The rope under the feet of castaways, witches and bitches presents itsself thinner than any other rope, without granting a resting place except for their hidden cave. No company, no admittance. No net, but sharing cushion with destiny. No cake, but self-healing. No trust. Trust can kill.
You might stumble from a single hit, and fall. Death's door is always open, just crawl inside. It takes some effort to not listen to his seducing song and pass the door.

I have been struggeling with balance in the past weeks. Fought the luring deep, tried to drown the song with silence and bustle, imitating the world around me, but lost hold after a well-aimed kick.The net under my rope, though, is a thin veil, woven by handicapped people and by my two horses. Any time I loose balance, they cure my fall, knowing everything about the pain of broken hearts and humiliation. The walls of my cave are bolstered with gratefulness for their small signs of care.

“When we can do nothing else, we can still love, without expecting any reward, or change, or gratitude.” (Paulo Coelho)
Love is no drug. But a balancing pole.

Wednesday, June 5, 2013

Have a good time

Soft summer rain is covering the island of lava. After four years of living in the Icelandic countryside I finally understand, why grass culms are so shy and careful to show themselves in late may, and why we should learn from them. They are overcareful, cold spells might come over them and press them to the ground.
Those culms, that are not strong enough, will die.

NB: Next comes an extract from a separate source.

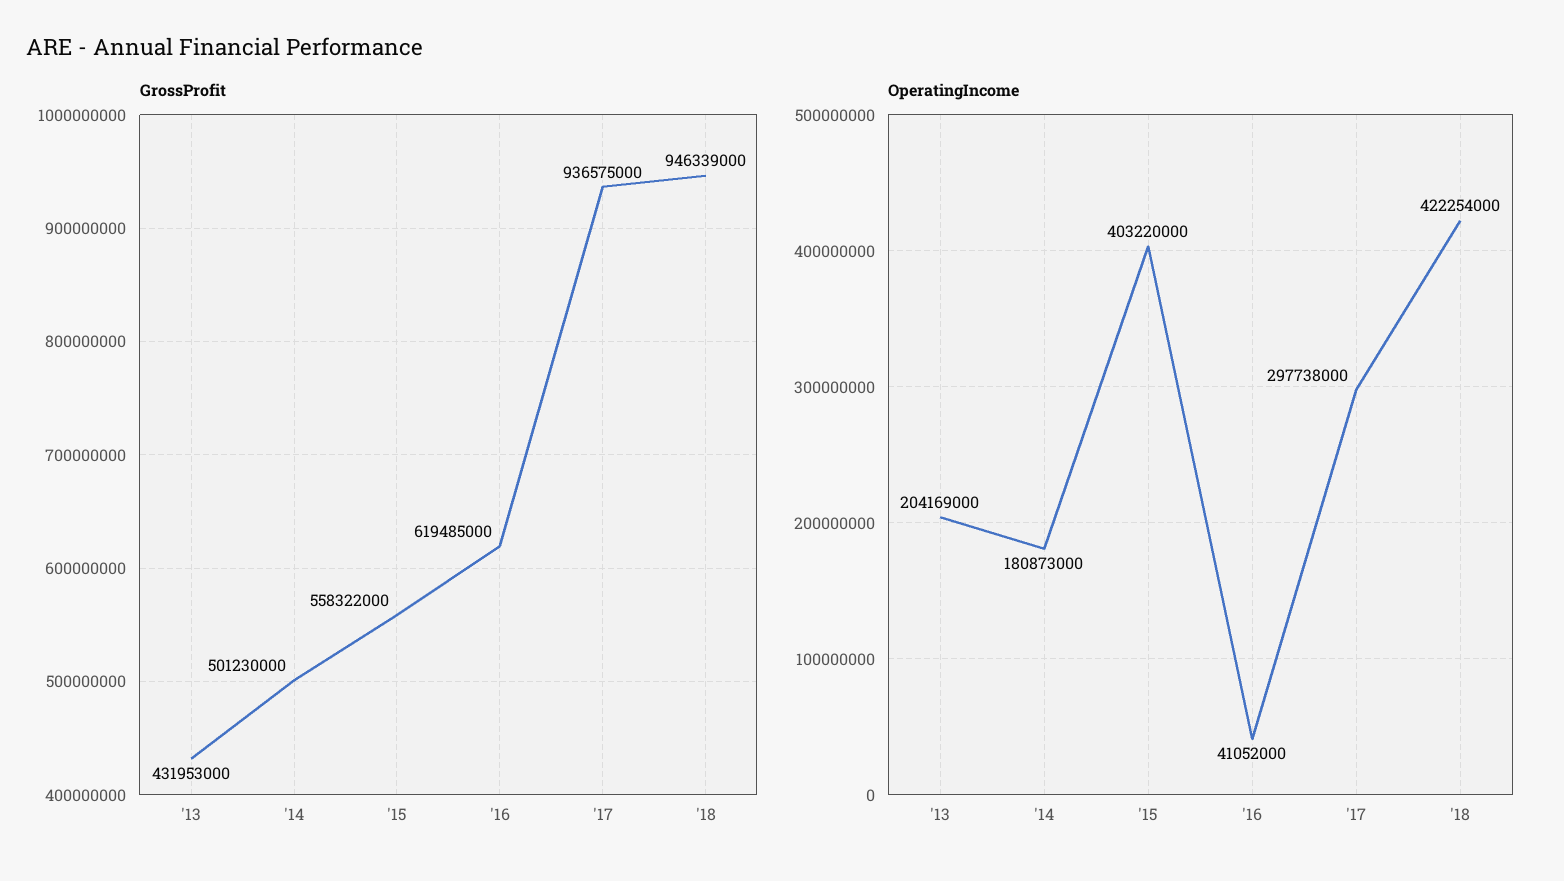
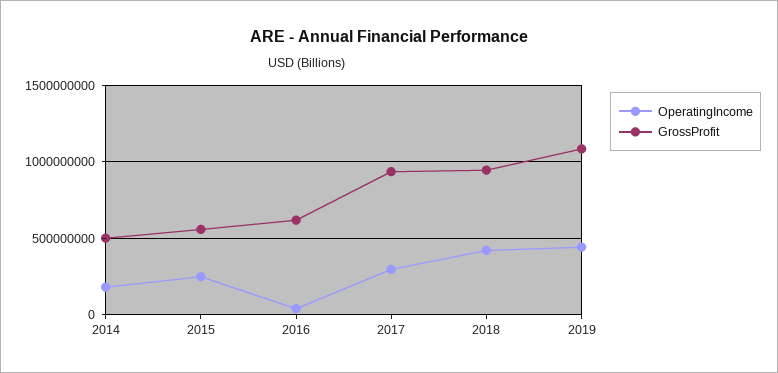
GrossProfit, '13: 431953000 -> none
OperatingIncome, '13: 204169000 -> none
OperatingIncome, '15: 403220000 -> 250000000
OperatingIncome, 2019: none -> 450000000
GrossProfit, 2019: none -> 1100000000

I don't feel any fear, instead a growing desire of losing myself in nature. Nature does not hold, but at least the grounds you are walking are reliable and firm. Life as a foreigner in the countryside is not firm. You get used to being alone, of being called 'meri' (bitch) behind your back, get used to live isolated from a society that basically is built on families/clans and has no space for individuals. Studying Icelandic history of the past 200 years made me understand the reason for exclusiveness. Living it, though, is very hard.
So life outside will either kill you, or make you strong, the latter which will isolate you even more. People who never shared the experience and never lived abroad, have no idea what I am talking about. It wouldn't help, either. The lack of caritas is often covered by having a good time, and by alcohol.
Having a good time is really a good idea :-)

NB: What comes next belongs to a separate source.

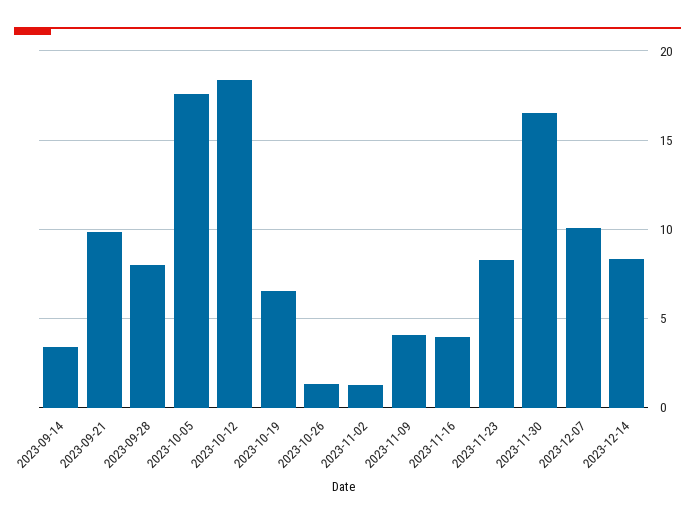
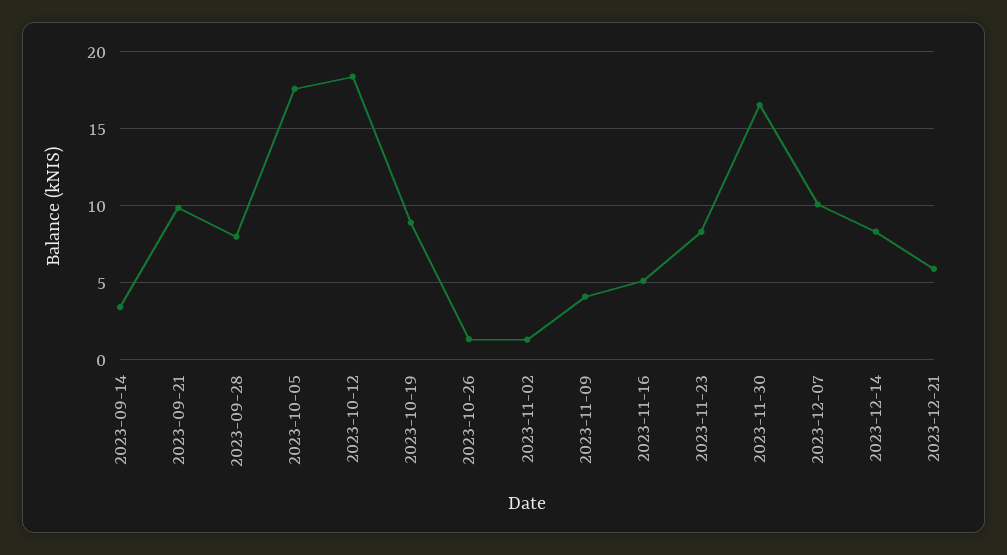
2023-10-19: 6.5 -> 9
2023-11-16: 4 -> 5
2023-12-21: none -> 6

It has proven to be easy to forward people in tears to a physician, recommend pills and get rid of the problem. However, when your heart bleeds from the stab of the man you love, no anticoagulant will stop the stream. But even when your author's voice fell silent, while getting lost in languages and culture, the meaning of words might at least give soothing images. If you have lost everything, the images will still be there, although words can't replace human touch. If you need to touch, groom your horse.

I do like the strong story behind the "accolade", the medieval sword ceremony between a king and his knight. Iron touching man, can a gesture be more extreme? It is only a few centimeters between the sword on the shoulder and the blade in the neck vein - between appreciating and deleting. It is only a breath between a smile and the suggestion that you are no longer welcome to a group that used to speak friendly to you.
You should have a good time, at least :-)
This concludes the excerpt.